Thirdly, Hester is selfish and puts her needs before those of her husband and children. Given the fact that this is created by her choices and not her circumstances, Hester's character is not sympathetic. The entire story pictures Hester as a character who only thinks of her individual well-being. She constantly feels that she is unlucky in life. She is only slightly concerned about the health of her son once he starts feeling unwell. The narrator has used the phrase, 'the heart-frozen mother' (Lawrence 12) to describe her concern for the well-being of his son. She remains adamant about Paul's death, and the only thing that moves her is the money. Hester's selfishness is also seen when she receives the money from her son. She spends the money immediately on insignificant items that only seemed to satisfy the luxurious life she was used to (Lawrence 10).

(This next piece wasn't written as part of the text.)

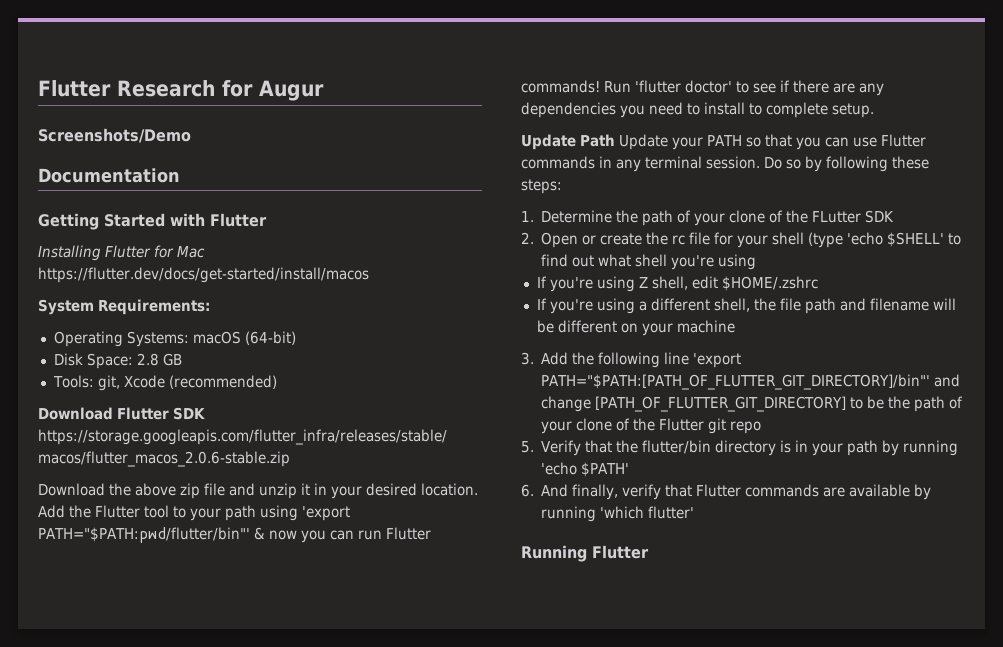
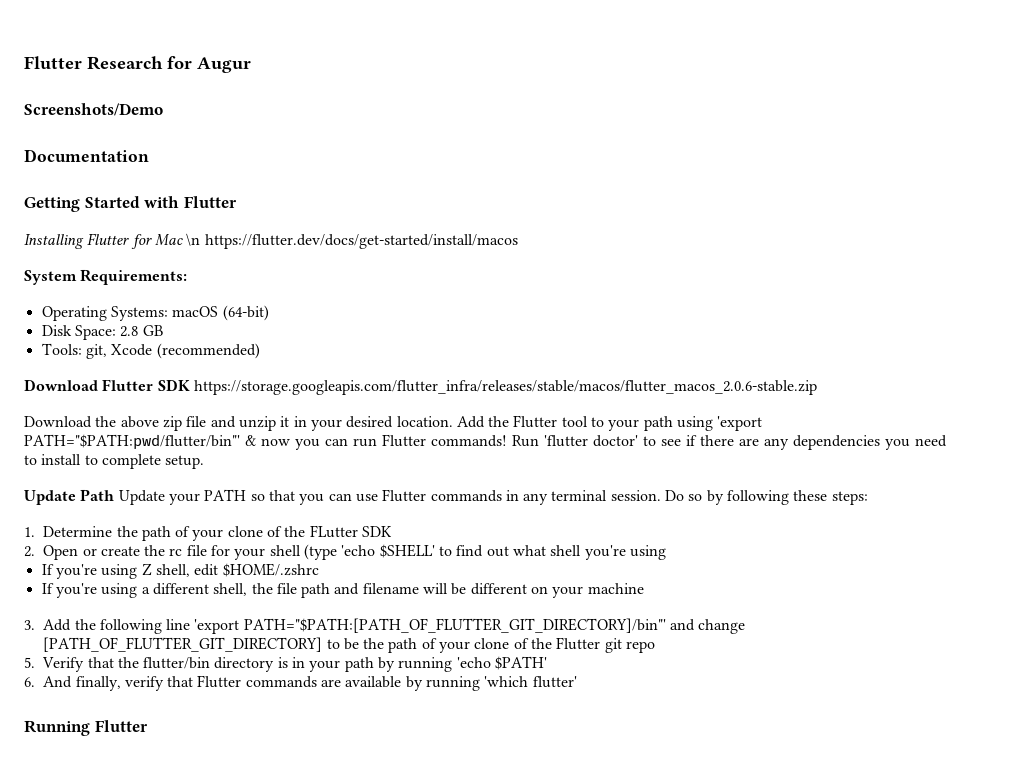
(205, 252) none -> [186,233,201,246] \n

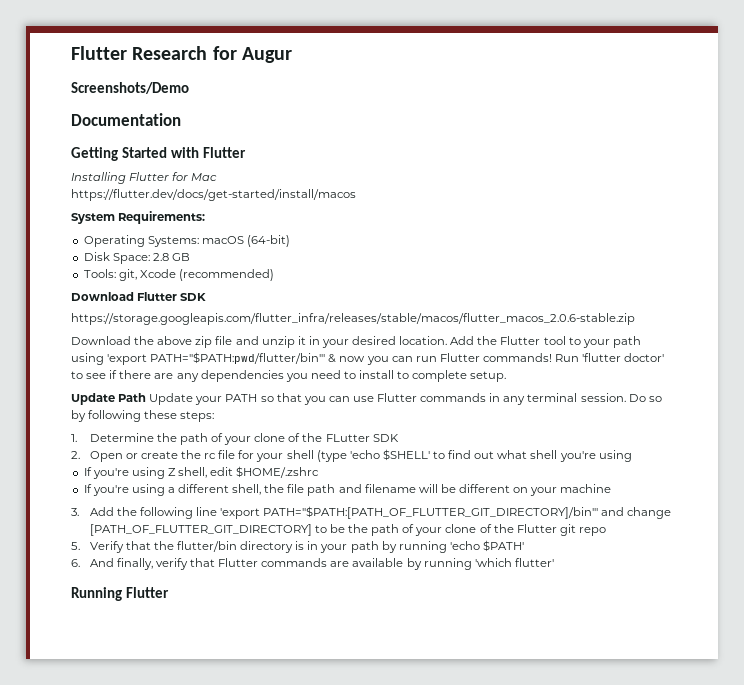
[186,233,201,246] \n -> (218, 177) //
(190, 385) none -> (207, 297) //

However, irrespective of the aforementioned characteristics which proves that Hester prove is not a loving or caring mother, there is an instance where she has been portrayed as a caring mother. This is seen when Paul falls sick. Immediately after revealing the winning horse, Paul falls down from his wooden horse. The narrator says, "His eyes blazed at her for one strange and senseless second, as he ceased urging his wooden horse. Then he fell with a crash to the ground, and she, all her tormented motherhood flooding upon her, rushed to gather him up" (Lawrence 13). Also, this shows that while Hester was selfish, dismissive, and discontent, she was still a caring mother who could not stand to see her son in pain. The narrator continues that throughout the period when Paul remains unconscious, his mother is very concerned and sits stonily by the side of her son. This event portrays the character of Hester as a caring mother who is concerned about the well-being of her son.
Conclusively, despite being biologically female, Hester adopts the qualities of a conformist man. Given her autonomous and personal subjectivity, it is clear that the character of Hester desires to personify personality traits such as wholeness, unconditional power, and privilege, which are customarily attributed to men. Since Hester adopts the qualities and characters that customarily belong to men, it is possible that she represses her feminine qualities of nurturing, understanding, and empathy. She has negated any characters attributed to motherhood and parenthood and has embraced lack as her character trait. Throughout the story, the character of Hester is portrayed as a selfish, negligent, dismissive, and an ungrateful mother who blames her misfortune to both her husband and her children. While at times she appears like a caring mother, it is clear that Hester is not a loving mother. However, Hester is, to some extent, a caring and concerned mother. This is primarily seen when Paul falls ill. While she is still concerned about the winning horse, she stays with his unconscious son. This portrays a character of a loving and caring mother.
Lawrence, David Herbert. The rocking-horse winner. Dramatic Publishing, 1966.